== Segment start ==

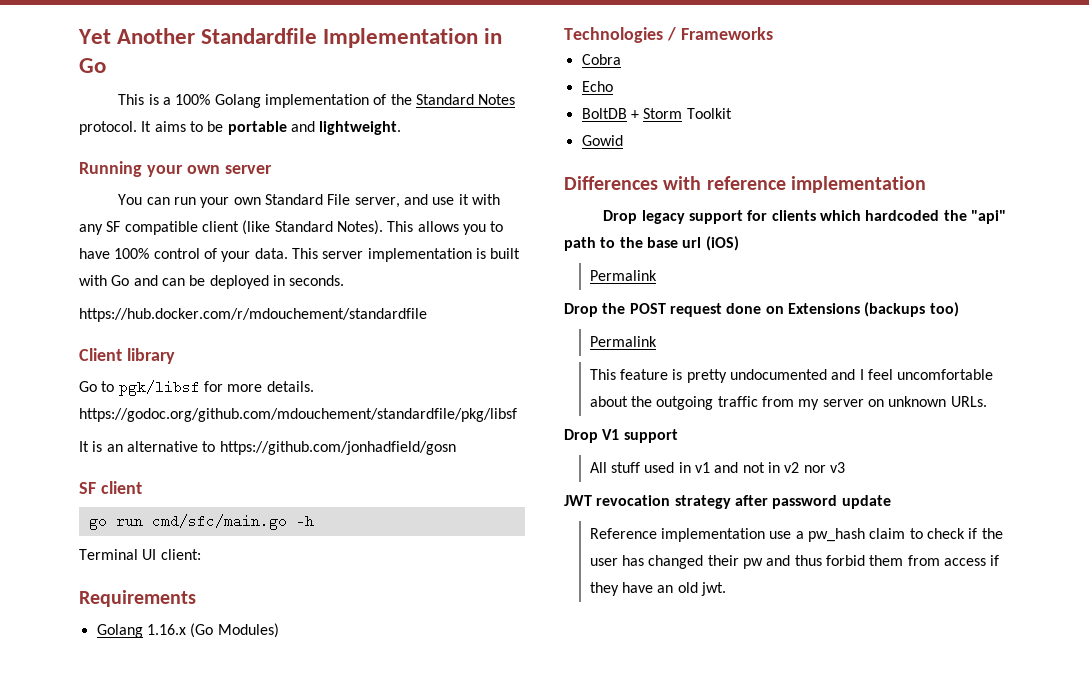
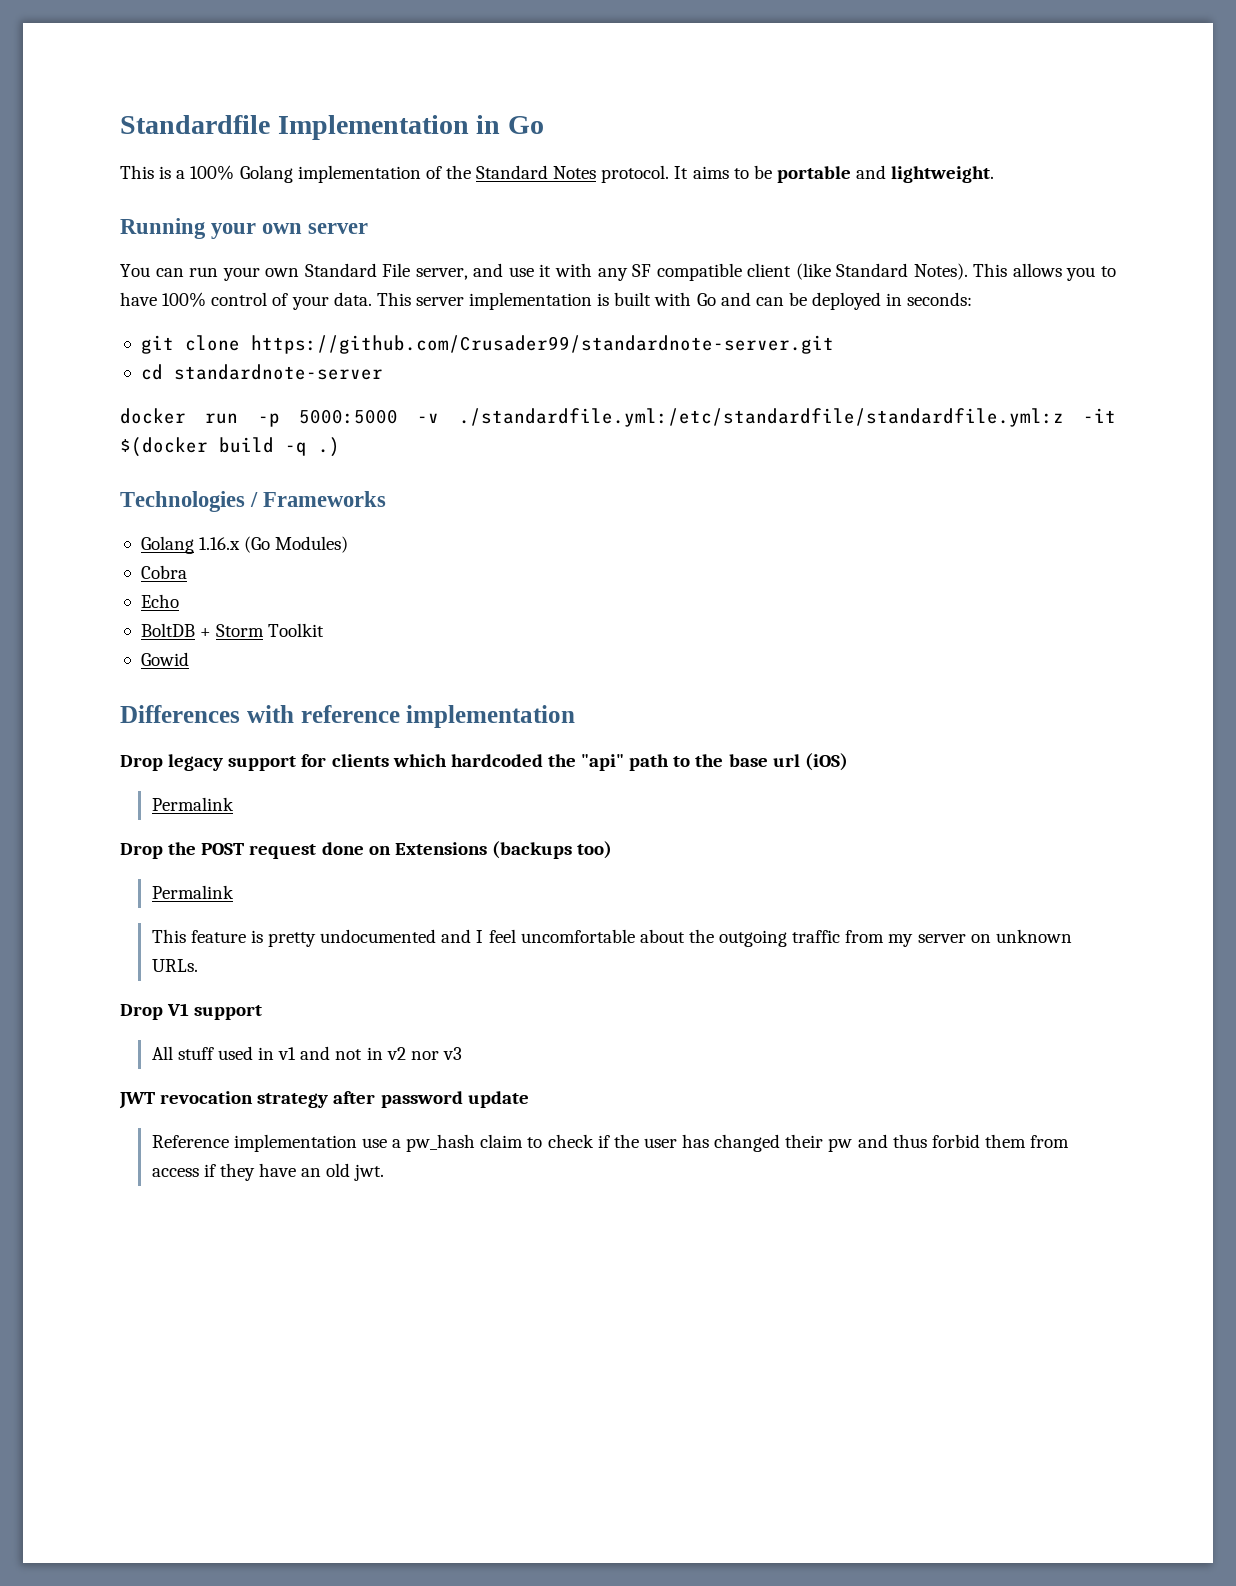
- Yet Another Standardfile Implementation in Go
+ Standardfile Implementation in Go
- This server implementation is built with Go and can be deployed in seconds.
- https://hub.docker.com/r/mdouchement/standardfile
- Client library
- Go to pgk/libsf for more details. https://godoc.org/github.com/mdouchement/standardfile/pkg/libsf
- It is an alternative to https://github.com/jonhadfield/gosn
- SF client
- go run cmd/sfc/main.go -h
- Terminal UI client:
- Requirements
+ This server implementation is built with Go and can be deployed in seconds:
+ git clone https://github.com/Crusader99/standardnote-server.git
+ cd standardnote-server
+ docker run -p 5000:5000 -v ./standardfile.yml:/etc/standardfile/standardfile.yml:z -it $(docker build -q .)
+ Technologies / Frameworks
- Technologies / Frameworks

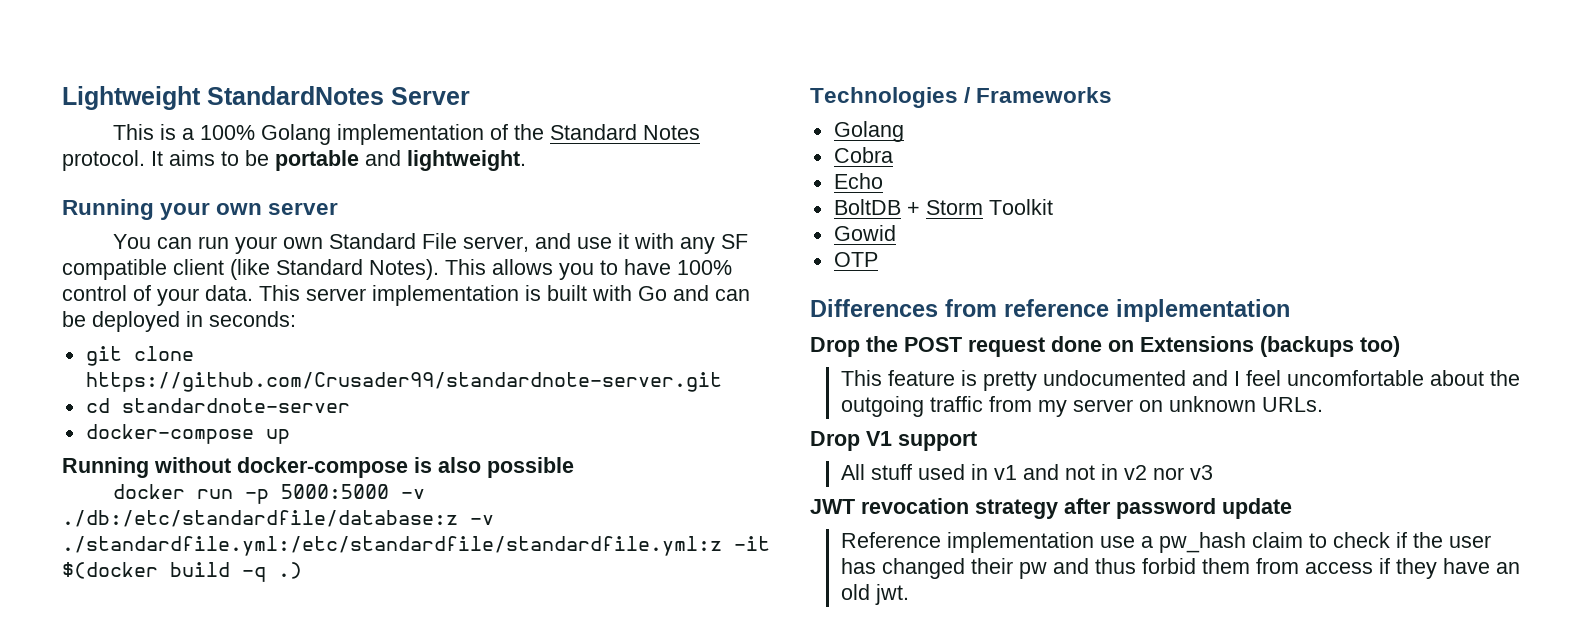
- Standardfile Implementation in Go
+ Lightweight StandardNotes Server
+ docker-compose up
+ Running without docker-compose is also possible
- docker run -p 5000:5000 -v ./standardfile.yml:/etc/standardfile/standardfile.yml:z -it $(docker build -q .)
+ docker run -p 5000:5000 -v ./db:/etc/standardfile/database:z -v ./standardfile.yml:/etc/standardfile/standardfile.yml:z -it $(docker build -q .)
  Technologies / Frameworks
- Golang 1.16.x (Go Modules)
+ Golang
+ OTP
- Differences with reference implementation
+ Differences from reference implementation
- Drop legacy support for clients which hardcoded the "api" path to the base url (iOS)
- Permalink
  Drop the POST request done on Extensions (backups too)
- Permalink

== Segment end ==

# Activity
After reading the records above, say how many lines hold the string "Frameworks", using only a number.

# Written reply
3